Records from a data collection
_ _ _ _

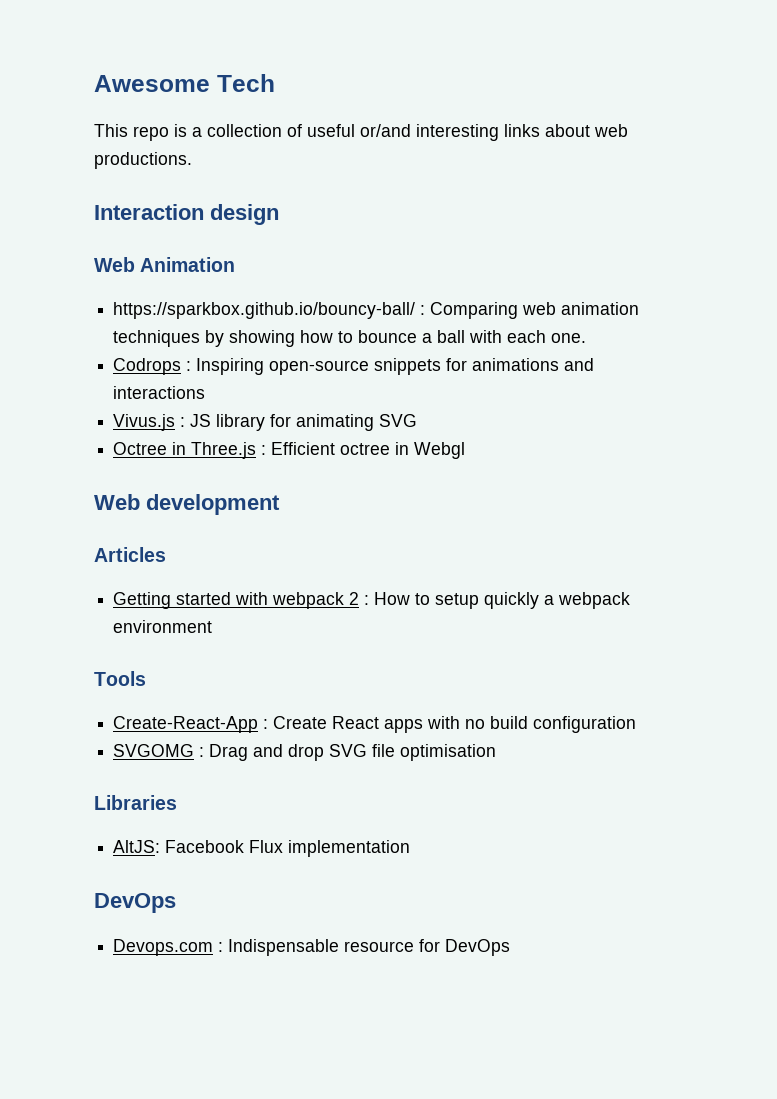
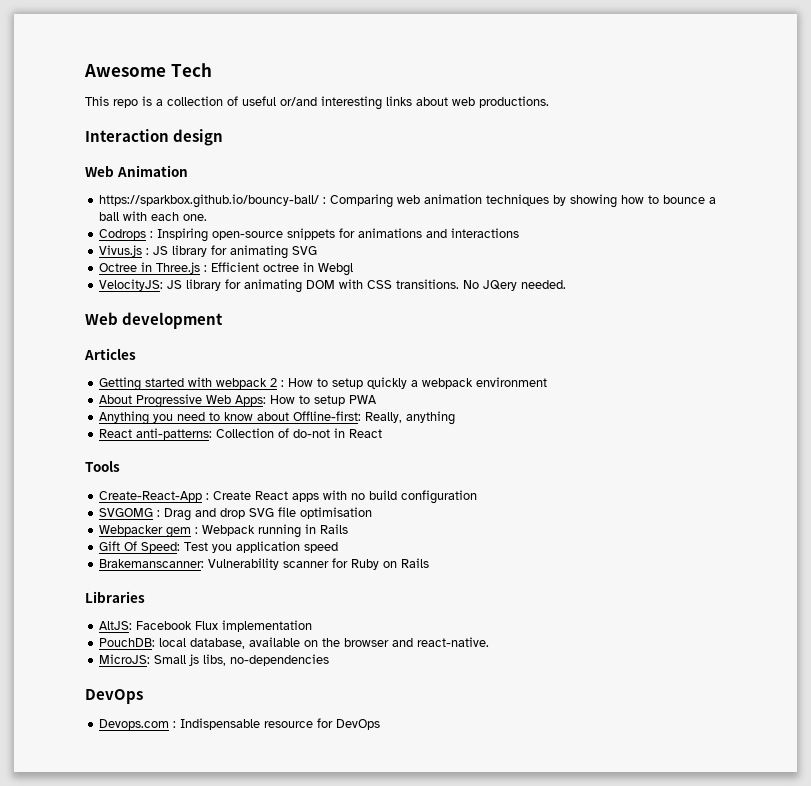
(466, 450) none -> [99,279,567,293] // VelocityJS: JS library for animating DOM with CSS transitions. No JQery needed.
(213, 626) none -> [99,394,378,408] [99,411,456,425] [99,428,383,440] // About Progressive Web Apps: How to setup PWA // Anything you need to know about Offline-first: Really, anything // React anti-patterns: Collection of do-not in React
(497, 752) none -> [99,524,349,538] [99,541,339,553] [99,558,430,570] // Webpacker gem : Webpack running in Rails // Gift Of Speed: Test you application speed // Brakemanscanner: Vulnerability scanner for Ruby on Rails
(411, 848) none -> [99,637,490,649] [99,654,330,666] // PouchDB: local database, available on the browser and react-native. // MicroJS: Small js libs, no-dependencies

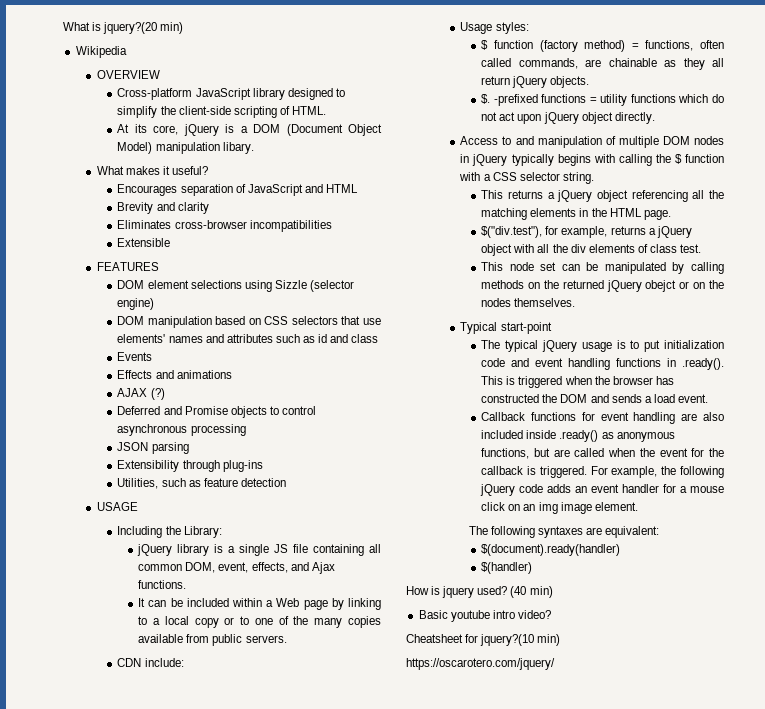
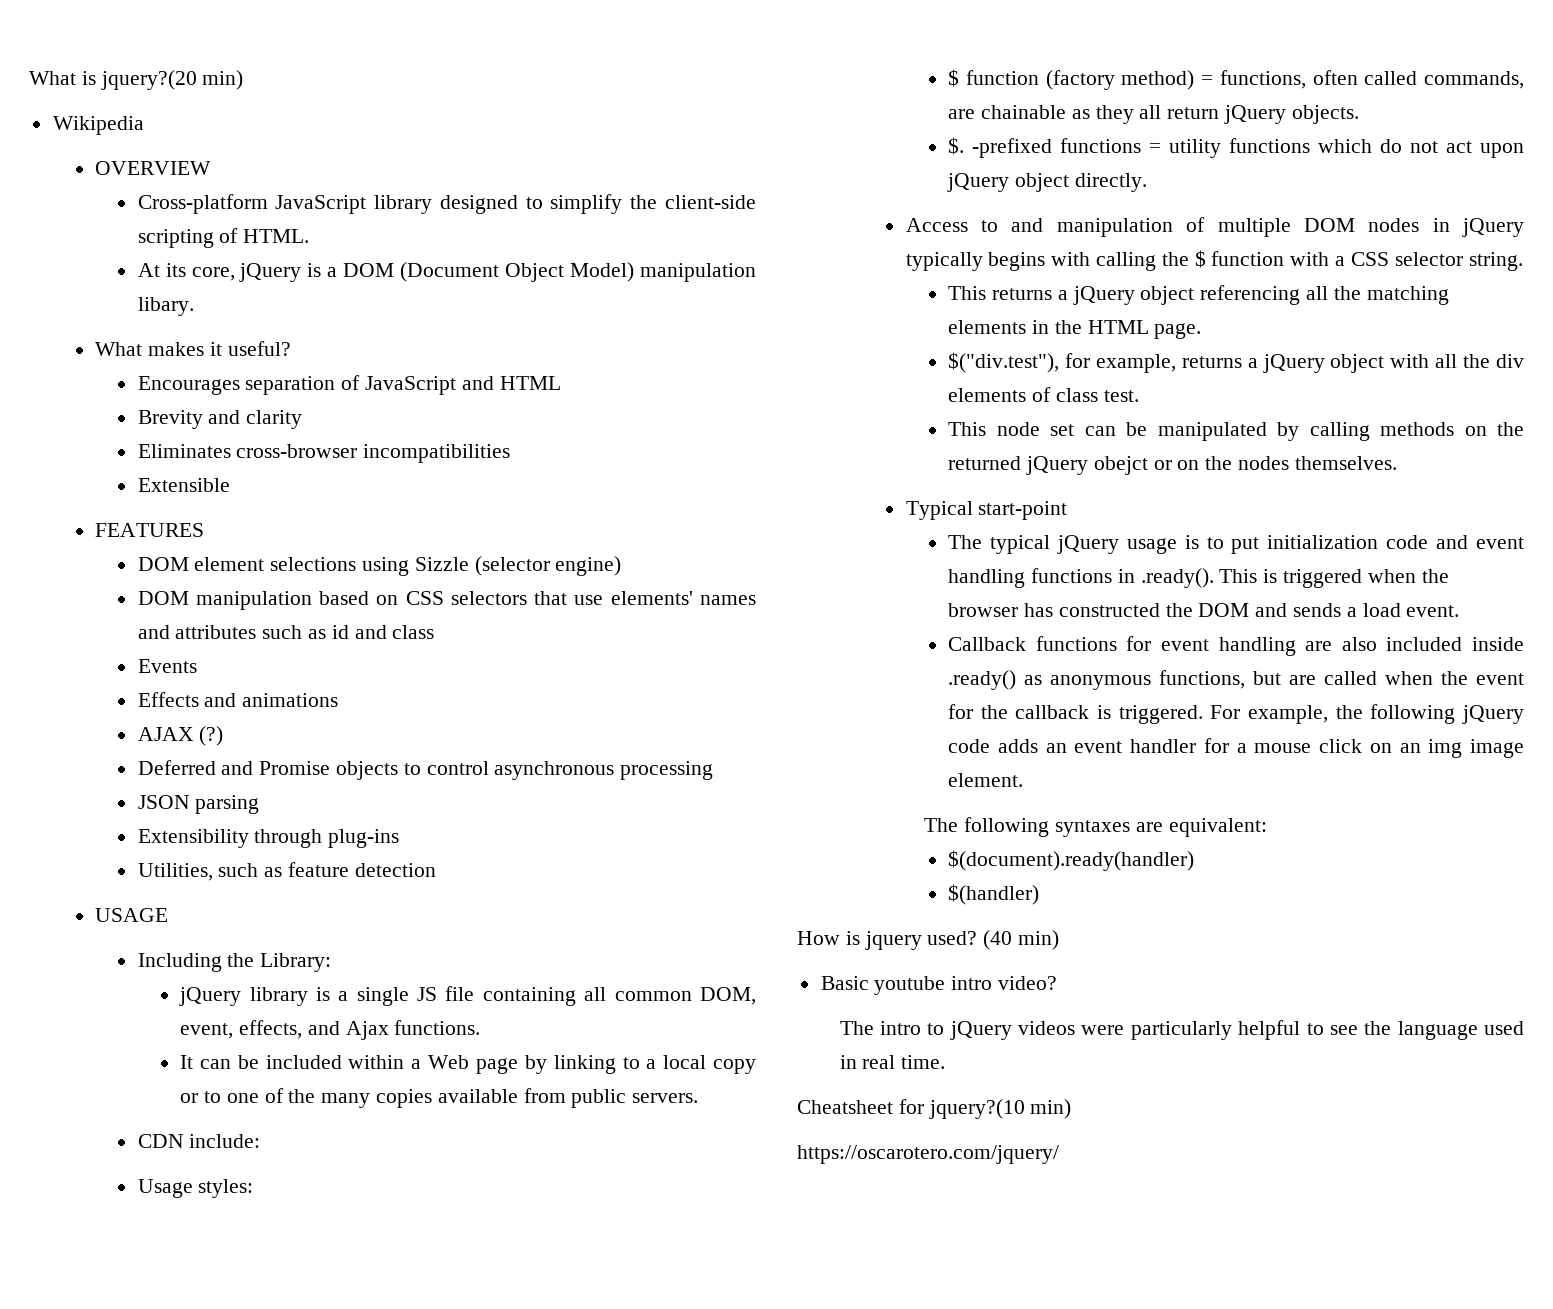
(551, 614) none -> [839,1020,1524,1040] [839,1055,946,1069] // The intro to jQuery videos were particularly helpful to see the language used in real time.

_ _ _ _

= Exercise brief =
Exact lines, nothing more: output the one with "(213, 626) none" and every later line through the end of the data, skipping pictures.

= Output for this task =
(213, 626) none -> [99,394,378,408] [99,411,456,425] [99,428,383,440] // About Progressive Web Apps: How to setup PWA // Anything you need to know about Offline-first: Really, anything // React anti-patterns: Collection of do-not in React
(497, 752) none -> [99,524,349,538] [99,541,339,553] [99,558,430,570] // Webpacker gem : Webpack running in Rails // Gift Of Speed: Test you application speed // Brakemanscanner: Vulnerability scanner for Ruby on Rails
(411, 848) none -> [99,637,490,649] [99,654,330,666] // PouchDB: local database, available on the browser and react-native. // MicroJS: Small js libs, no-dependencies

(551, 614) none -> [839,1020,1524,1040] [839,1055,946,1069] // The intro to jQuery videos were particularly helpful to see the language used in real time.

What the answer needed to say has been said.